Cato Bontjes van Beek had twee Nederlandse grootouders en een Deense vader, de beeldhouwer en keramistJan Bontjes van Beek. Haar moeder was de bekende danseres, schilderes en beeldhouwster Olga Breling, die tussen 1929 en 1933 in Amsterdam woonde en hier ook Nederlands leerde. Toen Cato's ouders waren gescheiden, ging zij samen met haar zuster Mietje in 1940 bij haar vader in Berlijn wonen. Evenals haar ouders was Cato Bontjes van Beek artistiek begaafd.
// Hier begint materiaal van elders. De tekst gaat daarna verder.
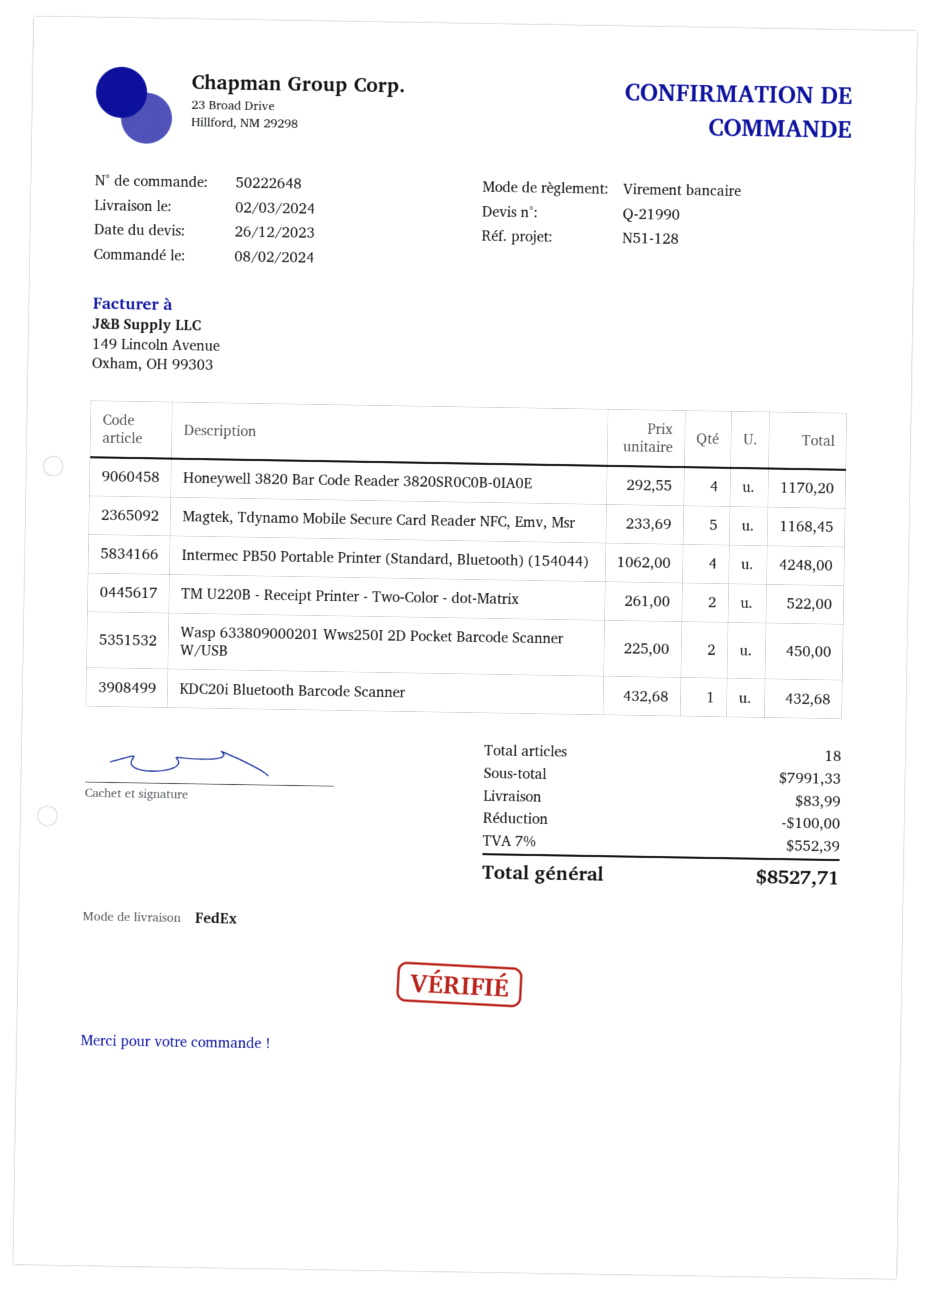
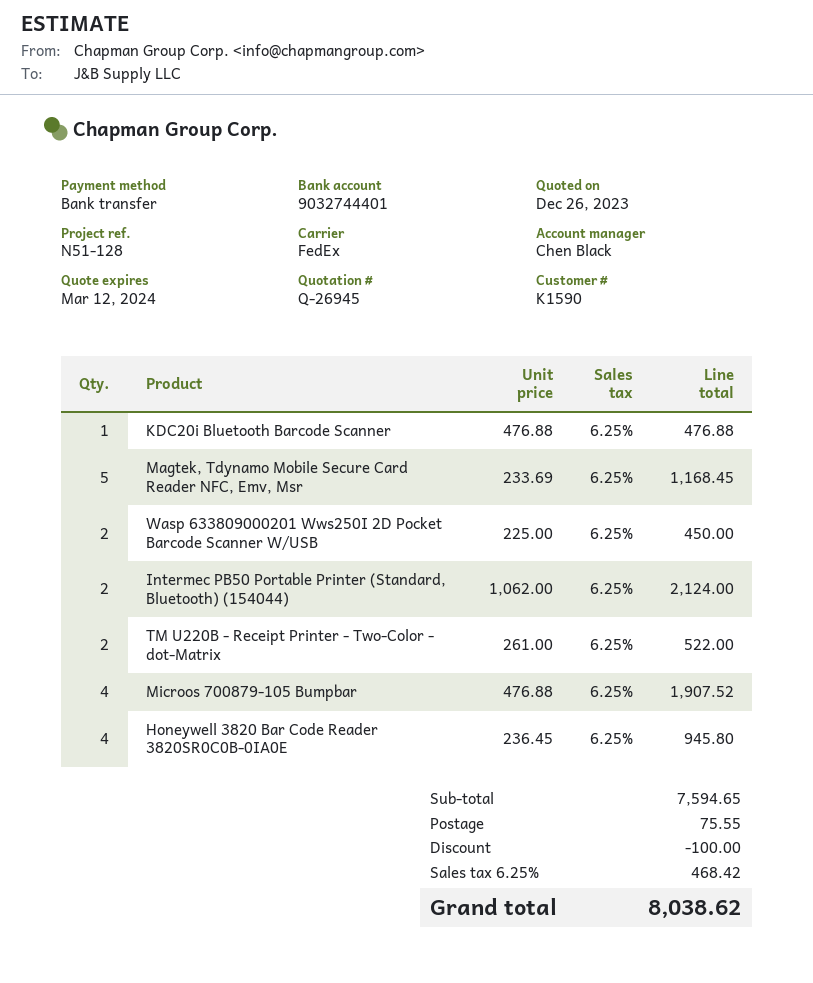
quote number: Q-21990 -> Q-26945
Honeywell 3820 Bar Code Reader 3820SR0C0B-0IA0E: 4 x 292.55 = 1170.20 -> 4 x 236.45 = 945.80
Intermec PB50 Portable Printer (Standard, Bluetooth) (154044): 4 x 1062.00 = 4248.00 -> 2 x 1062.00 = 2124.00
KDC20i Bluetooth Barcode Scanner: 1 x 432.68 = 432.68 -> 1 x 476.88 = 476.88
Microos 700879-105 Bumpbar: none -> 4 x 476.88 = 1907.52
subtotal: 7991.33 -> 7594.65
shipping: 83.99 -> 75.55
tax: 7% = 552.39 -> 6.25% = 468.42
total: 8527.71 -> 8038.62

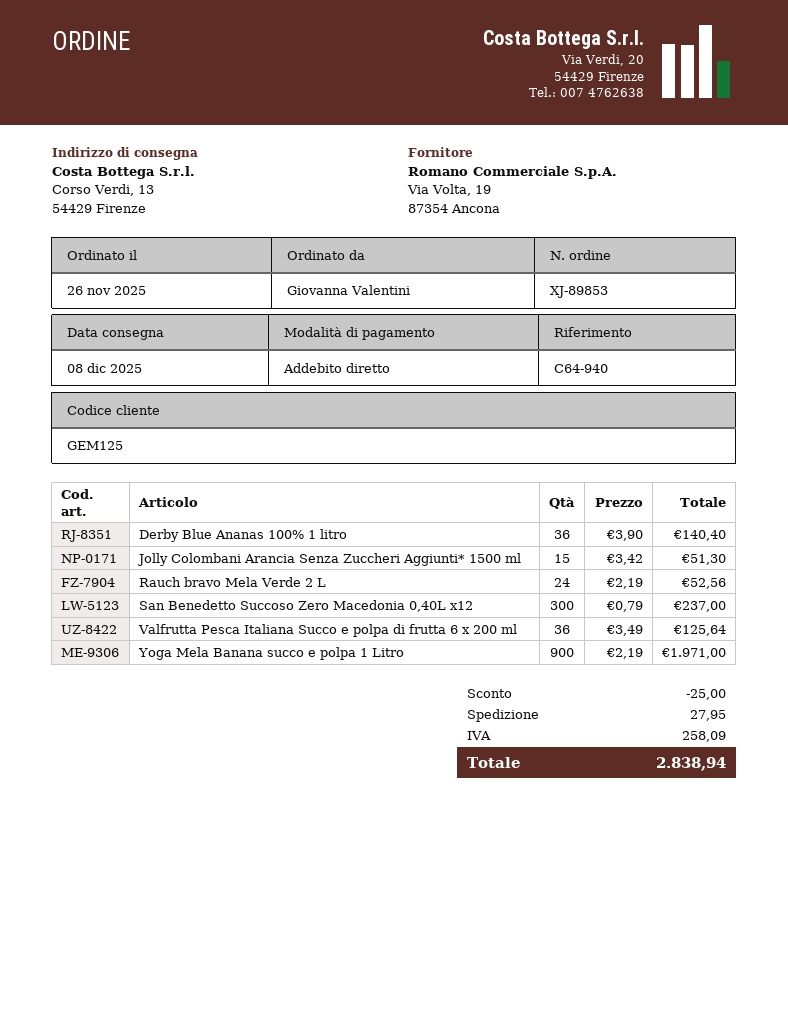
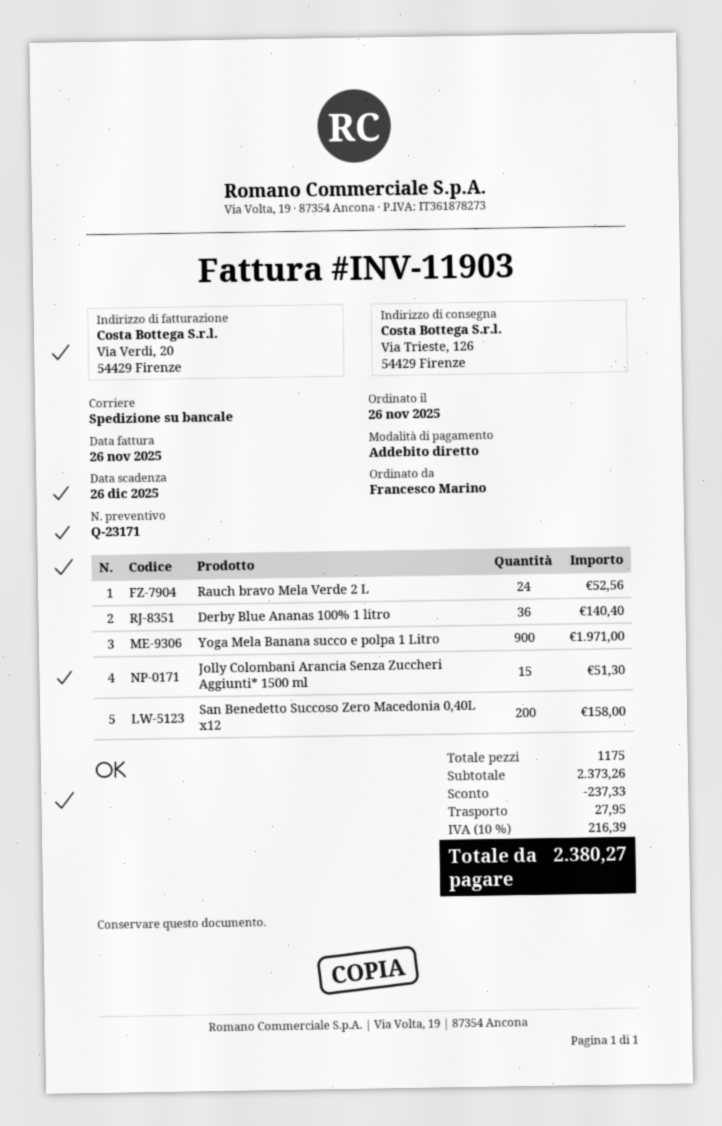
ordered by: Giovanna Valentini -> Francesco Marino
ship to: Corso Verdi, 13, 54429 Firenze -> Via Trieste, 126, 54429 Firenze
San Benedetto Succoso Zero Macedonia 0,40L x12: 300 for 237.00 -> 200 for 158.00
Valfrutta Pesca Italiana Succo e polpa di frutta 6 x 200 ml: 36 for 125.64 -> none
discount: 25.00 -> 237.33
tax: 258.09 -> 216.39
total: 2838.94 -> 2380.27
De jonge vrouw weigerde lid te worden van de Bund Deutscher Mädel, de meisjesafdeling van de Hitlerjugend en ging evenals haar vader in verzet tegen het nationaalsocialisme. Via Libertas Schulze-Boysen, die ze in de herfst 1941 had leren kennen, trad ze toe tot de communistisch georiënteerde verzetsgroep Die Rote Kapelle. Op 20 september 1942 werd ze samen met haar vader door de Gestapo gearresteerd. De vader werd na enkele maanden wegens gebrek aan bewijs vrijgelaten, de dochter echter werd op 18 januari 1943 ter dood veroordeeld en op 5 augustus 1943 in de Berlijnse gevangenis Plötzensee onthoofd, samen met vijftien medestrijders.
Het stoffelijk overschot werd, evenals dat van andere omgebrachte verzetsstrijdsters, als onderzoeksmateriaal bezorgd bij de Duitse gynaecoloog Hermann Stieve. Kort na de oorlog rapporteerde deze schaamteloze "arts zonder menselijkheid" in een Duits geneeskundig tijdschrift over de lichamelijke reacties van de jonge vrouw op haar gevangenschap en naderend einde.[1]
Uit Cato's laatste brieven:
"Toen ik wist, nu kun je nog iets zeggen om je leven te redden, toen bestond er geen politiek meer voor me, enkel en alleen stond me voor de geest dat het maar om één ding gaat, en dat is de liefde van de mensen tot elkaar."
"Ik heb niet om mijn leven gebedeld."
Eerbewijzen
Sinds 1991 draagt een gymnasium in de stad Achim de naam Cato Bontjes van Beek-Gymnasium. Op dat gymnasium bevindt zich ook een Cato Bontjes van Beek-Archiv.
In Fischerhude, Meldorf, Leipzig en Bremen is een straat en/of plein naar Bontjes van Beek vernoemd.